Ducati Scrambler Icon

Als ik nog één iemand in Italo-Engels hoor verklaren dat we de ‘passion’ moeten ‘experiencen’ word ik gek. De hele Scrambler-presentatie wordt overgoten met een marketingsaus die er zo dik op ligt, dat je lepel der realiteitszin er spontaan in blijft staan. Kunnen we alsjeblieft gewoon gaan rijden met het ding?

Ik heb intussen achter de rug: een quiz over de Scrambler in een met allerlei hipstertoebehoren versierde werkplaats in het centrum van Valencia. Verder ook een spel tafelvoetbal met de ingenieurs. Fingerfood à gogo. Daarna een soort zoektocht waarbij ons wordt opgedragen de mooiste foto te schieten in de oude haven van Valencia, ‘for the Gram’, met een Scrambler in beeld uiteraard.

Zelfs de plejade aan vrolijke kauwgumballenkleurtjes van de Scramblers begint me langzaamaan tegen te staan, nu ik steeds dieper wegzak in een mistroostige tegenreactie op wat aandoet als een uit flinterdun bladgoud opgetrokken sfeertje van lachen en blij zijn. Ik leef een beetje op wanneer ik m’n oordoppen in m’n oren kan duwen, m’n helm opzet en op de startknop druk.

Ducati Scrambler Icon

Want daarom ben ik hier. Uitvogelen hoe de nieuwe Scrambler rijdt en al het hipstergedoe dat me door de strot wordt geramd achter me laten. Dat is op zichzelf al spannend genoeg, want ik ben geen fan van het uitgaande model. Wegens te strak afgeveerd en (vooral) een te brute gasreactie.

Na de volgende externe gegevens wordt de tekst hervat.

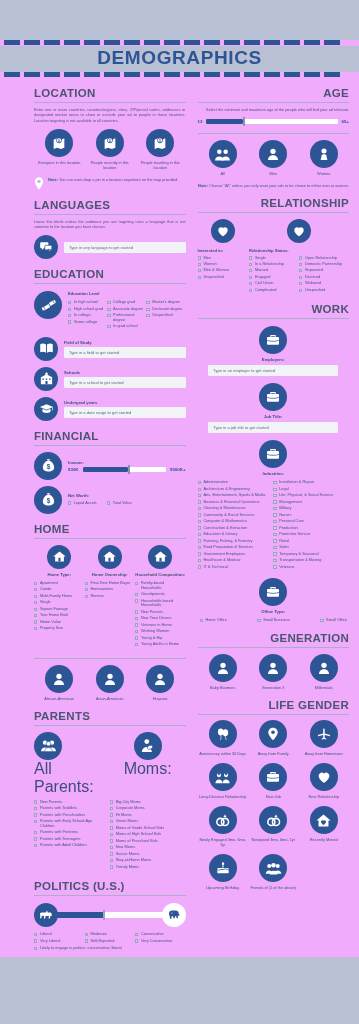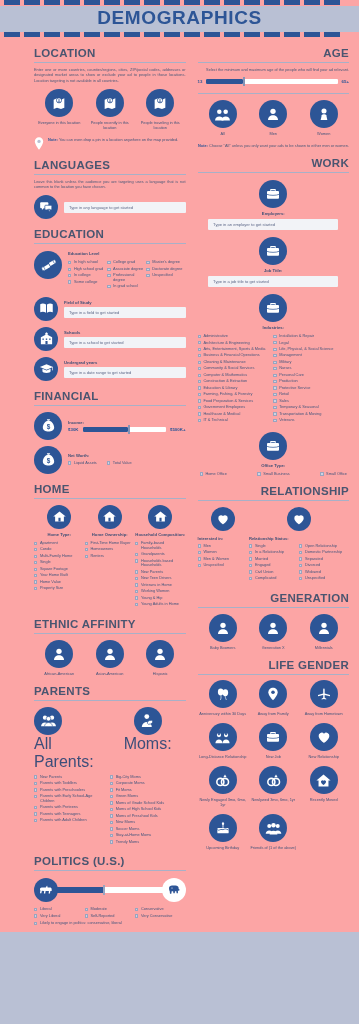"DEMOGRAPHICS" #page { background: #fca5a5 -> #f0abfc; margin-top: none -> 40px }
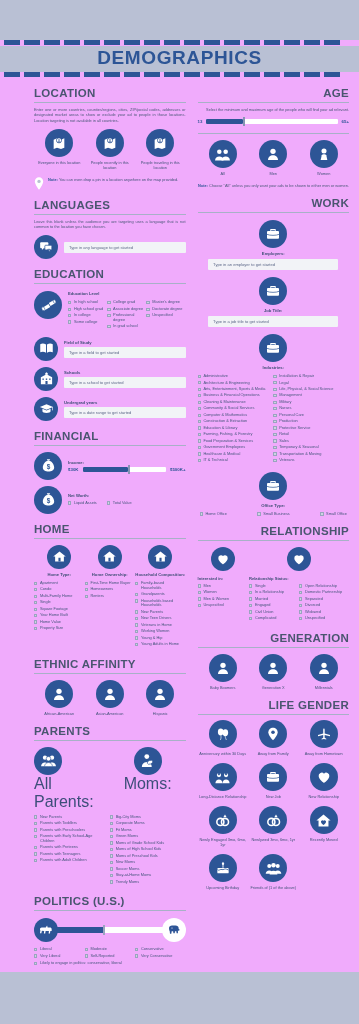"WORK" div.sec { order: before "RELATIONSHIP" -> after "RELATIONSHIP" }
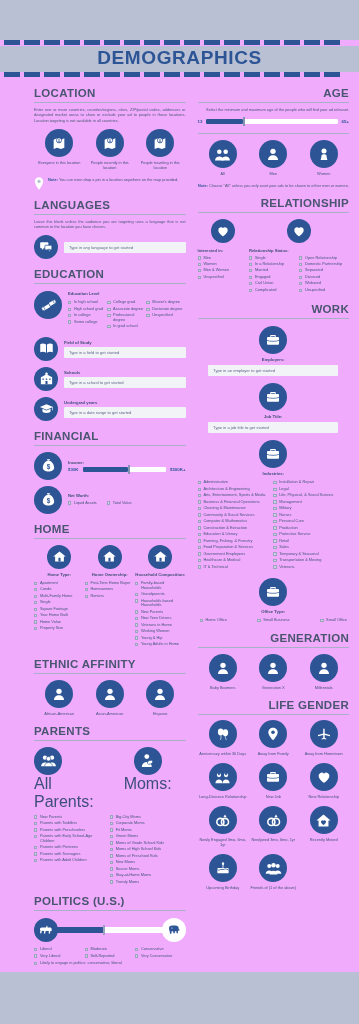"ETHNIC AFFINITY" div.sec-title { html: <div>ETHNIC AFFINITY</div> -> none }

Echter, er waait sinds een tijdje een nieuwe wind door de fabrieksgebouwen van Borgo Panigale in Bologna, die steeds betere nieuwe motoren naar buiten duwt. De nieuwe Scrambler, hier in z’n Icon-vorm, is ook écht nieuw. Zo’n tachtig procent. Het frame is nieuw, evenals de achterbrug met plaatsing van een centrale schokdemper, de lichtere wielen, ride-by-wire en rijmodi, TFT-dashboard, andere uitlaatbochten en een lichtere accu.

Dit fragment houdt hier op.